Introduction: Urea has been proposed as an endogenous recovery marker for microdialysis for absolute concentration calculations of analytes in microdialysis samples. Previously we demonstrated a linear relationship between urea concentrations in a rat mammary carcinoma and that in plasma, validating its use as a recovery marker for that particular tumor. In this paper, we have extended the validation to two other tumor lines, thereby providing confidence that the calibration is constant across tumor types. To improve the accuracy in the determination of the plasma/tumor urea relationship from no net flux calibrations, we extended the range of the calibration by adding exogenous urea to tumor bearing animals. This method enabled more accurate calculations of absolute recovery from plasma and dialysate urea concentrations. We confirm that by using this method the calibration is valid across three different tumor lines. The existence of a common calibration between tumors provides rationale for using plasma urea as a recovery marker for clinical trials. The existence of a common calibration between tumor types bypasses the need to perform time consuming calibrations for each patient. This makes the procedure much more practical for clinical studies.

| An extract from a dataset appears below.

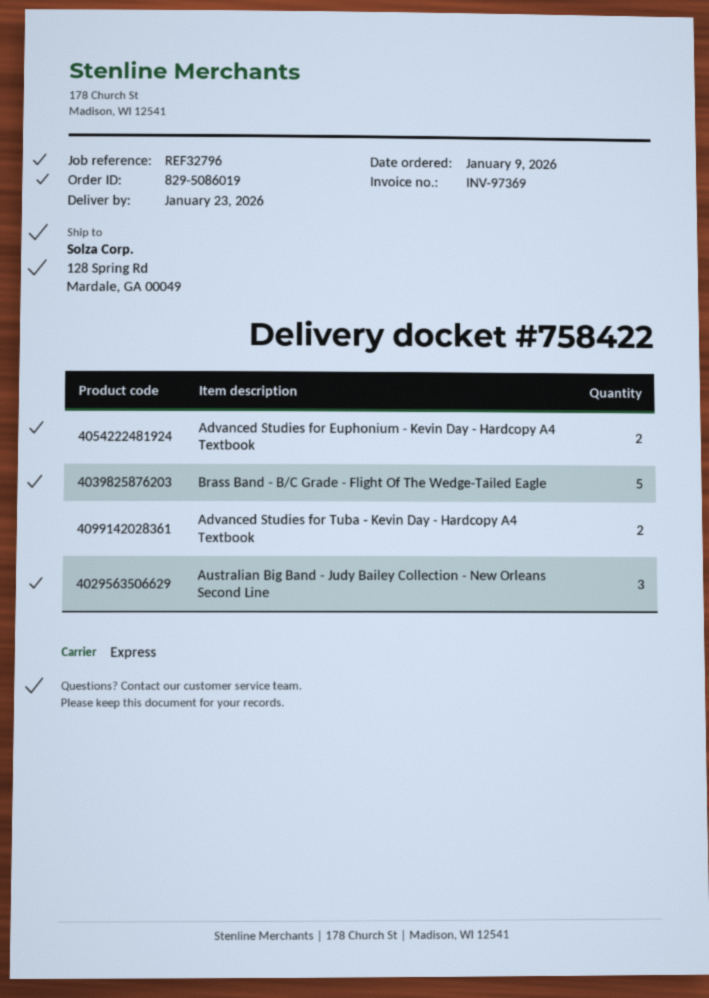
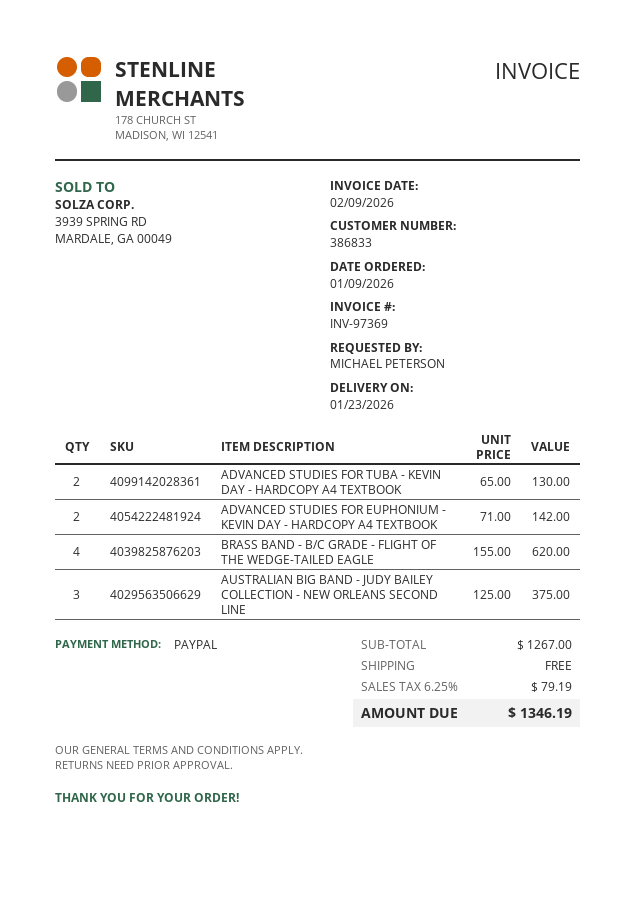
Brass Band - B/C Grade - Flight Of The Wedge-Tailed Eagle: 5 -> 4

Methods: The no net flux technique was used to determine the plasma vs. tumor urea relationship for the R3230Ac mammary carcinoma, 9 L glioma, and a fibrosarcoma (FSa), grown in Fischer 344 rats. Plasma urea was stably increased beyond the normally occurring concentration for some of the data points by subcutaneous bolus administration to extend the range of data for the no net flux calibration.

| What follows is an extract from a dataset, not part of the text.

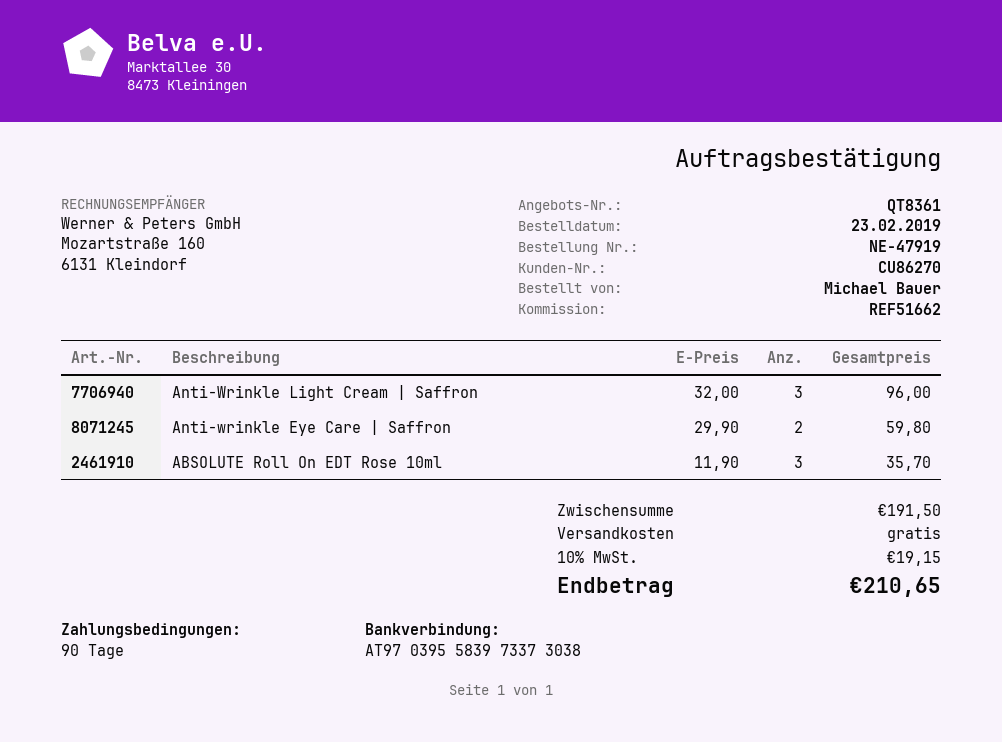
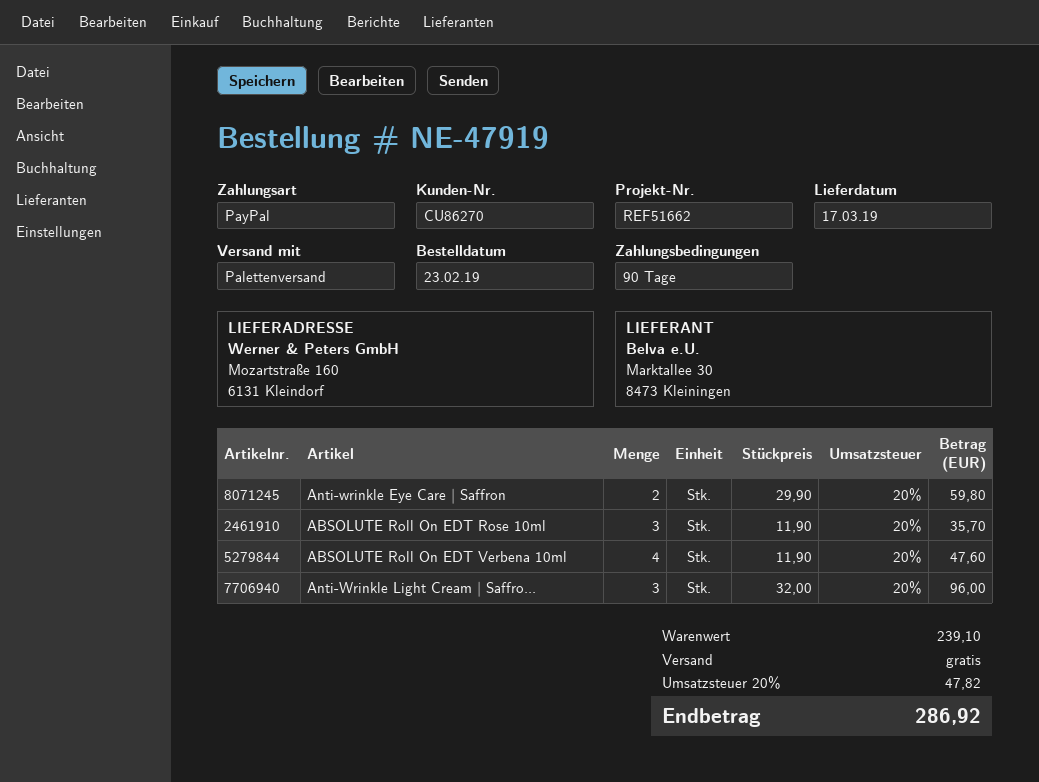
ABSOLUTE Roll On EDT Verbena 10ml: none -> 4 x 11.90 = 47.60
subtotal: 191.50 -> 239.10
tax: 10% = 19.15 -> 20% = 47.82
total: 210.65 -> 286.92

Results: Urea recovery was unaffected by plasma urea concentration and was consistent with other reported values. The relationship between plasma and tumor urea was fit by a line, and linear regressions of the data with the extended plasma urea range had better R2 values than we reported previously. Statistical comparison of the regressions suggests that within reasonable uncertainty limits, they are the same for the different tumor types.

Discussion: Increasing the plasma urea concentration range for no net flux calibrations of urea as an endogenous recovery marker in tumors resulted in more accurate determination of the plasma/tumor urea relationship. A single linear regression may describe the relationship between plasma and tumor urea concentration across tumor lines for a given set of microdialysis parameters.